À moins de passer pour un Huron, Maurice ne pouvait se dispenser d’assister au dîner de Leyen ; cependant, dans la poignée de main que se donnèrent les deux amans d’Hélène, il n’y eut pas plus de franchise d’un côté que de l’autre.
Sans Leyen, la beauté d’Hélène eût été pure et sans tache.
Tout le monde évitait de parler d’Hélène par égard pour Leyen, qui, dans cette occasion, avait joué un rôle sacrifié, un rôle de tuteur ou de mari trompé. Mais, quand le vin eut un peu échauffé les têtes, Leyen, qui, jusque-là avait fait bonne contenance, poussa l’indifférence jusqu’à la fanfaronnade.
— Messieurs, dit-il, ce vin ne vous ferait-il pas à tous oublier une infidèle, fût-elle aussi belle qu’Hélène ?
— Le vin est bon, dit Fischerwald, et Hélène est belle.
Maurice se sentit rougir : le comte avait dit familièrement Hélène, il en avait un droit que Maurice eût voulu lui arracher avec le cœur.
Et Fischerwald disait Hélène.
D’abord Maurice voulut professer tous ses sentimens pour Hélène, puis il s’arrêta.
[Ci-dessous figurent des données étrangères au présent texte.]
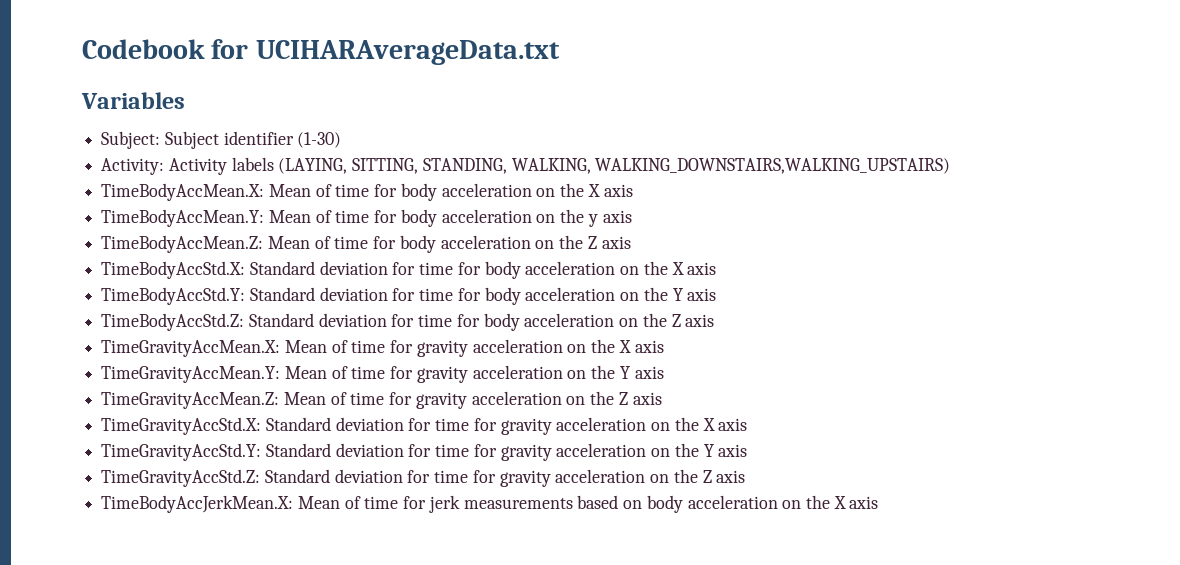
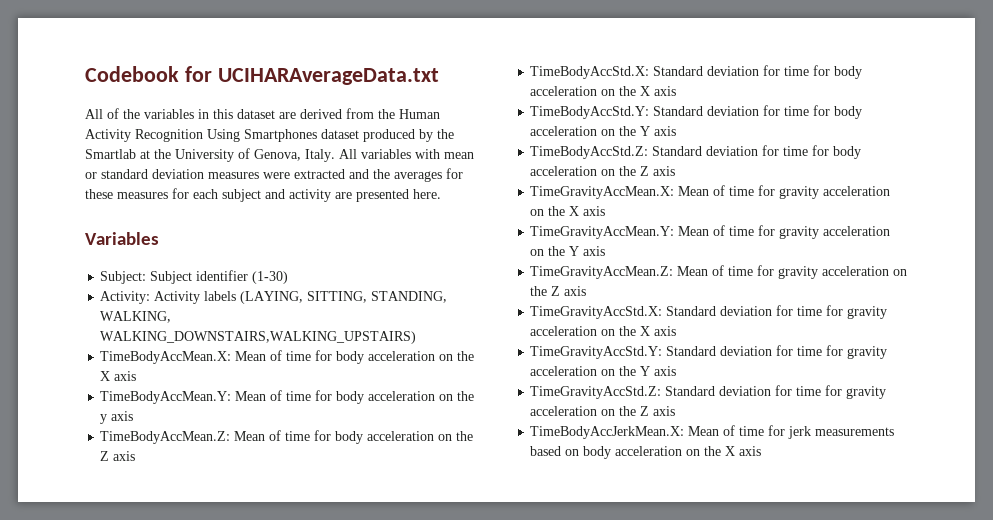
(560, 52) none -> [85,108,440,119] [85,129,454,142] [85,148,474,162] [85,168,463,182] [85,188,441,202] // All of the variables in this dataset are derived from the Human Activity Recognition Using Smartphones dataset produced by the Smartlab at the University of Genova, Italy. All variables with mean or standard deviation measures were extracted and the averages for these measures for each subject and activity are presented here.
Ces gens-là ne me comprendraient pas, dit-il, et ils me croiraient fou. Il ne dit rien.
— Oui, elle est belle, dit Leyen, belle pour vous, qui n’avez vu que son visage et ses mains ; mais que dirai-je, moi, qui ai contemplé, comme vous avez pu contempler de belles statues de sculpteurs grecs, le plus beau corps que jamais peut-être la nature se soit plu à former !
D’autres vous ont félicité, monsieur Maurice ; mais si quelques félicitations ont du prix pour vous, ce doivent être les miennes, à moi, qui connais toute l’étendue de votre bonheur.
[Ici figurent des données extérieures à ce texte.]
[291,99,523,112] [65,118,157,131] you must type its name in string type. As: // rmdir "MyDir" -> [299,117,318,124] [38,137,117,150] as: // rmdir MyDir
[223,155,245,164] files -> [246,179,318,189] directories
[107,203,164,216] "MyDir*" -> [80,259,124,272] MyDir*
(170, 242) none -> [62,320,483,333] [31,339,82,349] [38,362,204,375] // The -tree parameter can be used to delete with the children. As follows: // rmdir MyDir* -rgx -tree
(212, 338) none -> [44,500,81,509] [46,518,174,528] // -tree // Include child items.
Allons, dit-il en riant, félicitez-moi aussi, moi qui, semblable au mangeur savant, ai quitté la table avant d’avoir perdu tout mon appétit.
Et vous tous, messieurs, buvons à la santé des nouveaux époux.
— Hymen, Io Hymen ! cria Fischerwald.
— Je leur donne ma bénédiction, dit le comte ; je souhaite que Maurice soit heureux plus longtemps que moi, et que son bonheur lui coûte moins cher.
Maurice souffrait d’horribles tortures d’entendre ainsi parler d’Hélène. Le dîner fini, on se mit à fumer, à causer un peu confusément, à se promener dans le jardin.
Quelques-uns firent des armes.
Richard battit Leyen et Fischerwald.
— Et vous, Maurice, dit Leyen, ne tirez-vous pas ?
Leyen et Maurice prirent des fleurets.
C’était une singulière situation.
Ces deux hommes, dont chacun aurait donné peut-être dix ans de sa vie pour avoir un prétexte suffisant aux yeux des autres de se précipiter l’un sur l’autre l’épée à la main, pour se débarrasser d’une existence qui gênait la sienne ; ces deux hommes jouaient avec des armes inoffensives, mais qui, pour chacun d’eux, pouvait augurer le résultat du combat, s’il arrivait qu’ils se battissent ensemble.
Aussi l’assaut au fleuret prit un autre aspect ; il n’y eut plus cette indifférence insoucieuse, cette légèreté qui avait présidé aux autres combats.
Chacun, comme si sa vie eût dépendu de sa force et de son adresse, ne négligea aucune des précautions que, jusque-là, ni les autres ni Leyen lui-même n’avaient prises.
Ils se serrèrent le corps, assurèrent bien leurs fleurets dans leurs mains, et se placèrent bien d’aplomb, hors de portée des pointes.
Ils se tâtèrent avec prudence, rompirent à plusieurs reprises, et dix minutes s’écoulèrent avant que ni l’un ni l’autre s’exposât à attaquer réellement son adversaire.
À voir cette prudence et les regards fixes et attentifs des combattans, et aussi à voir l’attitude des spectateurs, qui avaient été frappés de la même idée qui occupait Leyen et Maurice, que ce combat fictif présageait d’une manière presque certaine l’événement d’un combat, qui avait pu, qui pouvait peut-être avoir lieu, il y avait dans ce jeu toute la solennité d’un duel véritable.
Plus impatient ou moins heureux, Leyen le premier attaqua Maurice, qui para le coup, et de la riposte brisa en trois morceaux son fleuret sur la poitrine de Leyen.